I guess I gotta realize that Mom is just never going to get it, just like she doesn't understand why my neighbor chocolate lab, Duke takes a dump on top of her bushes. She is emphatic about wearing gloves while weeding knowing there are always surprises just like in a Cracker Jack box.
Chester's Mom: Yeah, now that you mention it, why does Duke poop on top of the bushes?

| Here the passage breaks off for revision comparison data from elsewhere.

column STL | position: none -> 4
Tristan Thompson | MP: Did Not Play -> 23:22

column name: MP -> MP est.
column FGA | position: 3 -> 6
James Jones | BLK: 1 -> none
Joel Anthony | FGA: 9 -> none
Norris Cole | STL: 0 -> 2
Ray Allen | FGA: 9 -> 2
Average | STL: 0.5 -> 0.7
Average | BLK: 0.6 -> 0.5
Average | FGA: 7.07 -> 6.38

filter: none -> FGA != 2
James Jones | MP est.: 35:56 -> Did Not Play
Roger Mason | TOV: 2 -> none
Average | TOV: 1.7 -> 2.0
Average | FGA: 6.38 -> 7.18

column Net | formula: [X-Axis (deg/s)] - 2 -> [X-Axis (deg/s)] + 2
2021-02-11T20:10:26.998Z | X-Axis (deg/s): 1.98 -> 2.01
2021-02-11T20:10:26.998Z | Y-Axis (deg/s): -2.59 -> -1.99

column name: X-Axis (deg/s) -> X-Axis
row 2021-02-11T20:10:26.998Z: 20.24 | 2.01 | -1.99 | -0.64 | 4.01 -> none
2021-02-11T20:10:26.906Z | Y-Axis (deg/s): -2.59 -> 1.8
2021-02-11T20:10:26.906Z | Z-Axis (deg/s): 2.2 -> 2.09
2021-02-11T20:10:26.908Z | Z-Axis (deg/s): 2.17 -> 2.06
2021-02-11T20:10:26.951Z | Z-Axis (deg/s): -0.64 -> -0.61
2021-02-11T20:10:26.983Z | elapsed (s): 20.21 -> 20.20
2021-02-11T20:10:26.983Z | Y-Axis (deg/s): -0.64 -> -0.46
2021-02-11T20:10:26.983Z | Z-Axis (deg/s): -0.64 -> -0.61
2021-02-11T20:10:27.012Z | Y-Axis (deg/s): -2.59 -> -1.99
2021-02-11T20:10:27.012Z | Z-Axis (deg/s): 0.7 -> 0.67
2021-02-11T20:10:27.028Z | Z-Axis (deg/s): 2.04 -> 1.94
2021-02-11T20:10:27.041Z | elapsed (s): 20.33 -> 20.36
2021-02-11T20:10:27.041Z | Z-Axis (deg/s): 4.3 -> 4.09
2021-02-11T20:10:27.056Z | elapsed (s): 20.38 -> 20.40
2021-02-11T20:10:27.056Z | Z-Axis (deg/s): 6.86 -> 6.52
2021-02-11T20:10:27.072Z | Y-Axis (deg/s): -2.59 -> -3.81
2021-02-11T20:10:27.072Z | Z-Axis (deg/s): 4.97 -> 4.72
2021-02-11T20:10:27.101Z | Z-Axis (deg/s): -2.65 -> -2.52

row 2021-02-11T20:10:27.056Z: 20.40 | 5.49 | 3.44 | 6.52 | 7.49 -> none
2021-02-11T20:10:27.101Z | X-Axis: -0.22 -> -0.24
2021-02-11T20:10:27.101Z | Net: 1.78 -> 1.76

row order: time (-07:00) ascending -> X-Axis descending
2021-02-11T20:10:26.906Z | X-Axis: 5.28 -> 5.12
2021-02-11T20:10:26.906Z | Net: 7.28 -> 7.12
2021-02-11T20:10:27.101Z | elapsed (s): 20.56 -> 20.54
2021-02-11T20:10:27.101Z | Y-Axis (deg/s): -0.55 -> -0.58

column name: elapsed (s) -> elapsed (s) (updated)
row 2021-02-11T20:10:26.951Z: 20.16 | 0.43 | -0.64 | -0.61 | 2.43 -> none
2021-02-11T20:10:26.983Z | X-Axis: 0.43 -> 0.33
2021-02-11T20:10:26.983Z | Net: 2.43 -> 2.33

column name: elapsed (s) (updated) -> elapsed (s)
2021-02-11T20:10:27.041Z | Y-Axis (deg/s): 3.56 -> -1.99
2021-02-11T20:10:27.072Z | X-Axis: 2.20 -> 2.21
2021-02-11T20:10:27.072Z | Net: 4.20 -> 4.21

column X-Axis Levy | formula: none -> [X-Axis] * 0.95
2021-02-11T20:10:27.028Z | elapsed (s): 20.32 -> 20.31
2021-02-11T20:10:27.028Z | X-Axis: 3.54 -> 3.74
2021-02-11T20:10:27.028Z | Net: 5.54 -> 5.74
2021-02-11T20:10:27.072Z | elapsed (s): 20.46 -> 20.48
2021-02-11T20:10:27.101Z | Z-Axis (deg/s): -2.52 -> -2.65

Chester: It's like this, you have your mailbox, I have mine. And I'd appreciate it if you'd stop throwing my mail away! I mean if it's a problem, I'll just tell him to leave it in your mailbox.
Chester's Mom: I thought you were gonna be a bigger help here in the yard today. All that I saw you do was steal sticks out of my wheelbarrow, go off in a warm spot and chew them into pieces.
Chester: Did you not notice that I was on border patrol for an hour?
Chester's Mom; Border patrol? Hmmmmmppppfffff! Some border patrol you are, you found yourself a nice cozy spot out of the wind and took a snooze.
Chester: Look, I don't go to work and tell you how to do your job, don't think because you're home for a day that you can tell me how to do mine. It's all about strategy. Might I add that there have not been any illegal aliens sighted in the back yard since I've been on the job?
Chester's Mom: Well.............I guess I can truly say there haven't.
Chester: I rest my case-preferably in a sunny spot outta the wind!
Woofs and warm, sunny slobbers!
Chester
FrEYEday SkEYEday
18 hours ago
7 comments:
Wow your house looks amazing now, I can not believe you did all that work to it, just amazing. And Chester I think you are doing a fine job patrolling. And that sun spot out of the wind..........is there room for me? =)
Hi Chester! That certainly was one extreme home makeover! Your house looks fantastic now! Sounds like your mom was pretty busy and it was a windy day. Good thing she has you to hold down that bench!
See ya!
Joey
You should be glad your mom got a head start spring cleaning... That could mean more "Chester-time" in the future. We put some hand-me-downs on your mom's desk for the broken toenail. Have a good weekend!
-Boz & Ab
What can I say to woo Chester...woo is the best at making a point!! I think maybe woo should run for pawblic office!! Mayor Chester? It has a nice ring to it!!
Mya Boo Boo
**Running mate*
hmmm... out-standing in his field huh.... literally!
Also noticed that the little alien counter went up! Way to go!
Great photos and narrative!
You look sooooo commmmfy on that bench!
Cheers,
Honey (13 yo golden)
www.supertrooperhoney.blogspot.com
Chester,
That was a really funny post. You crack me up! I love corn too. Hot on the cob with butter on it. Oh yeah! Summer's comming!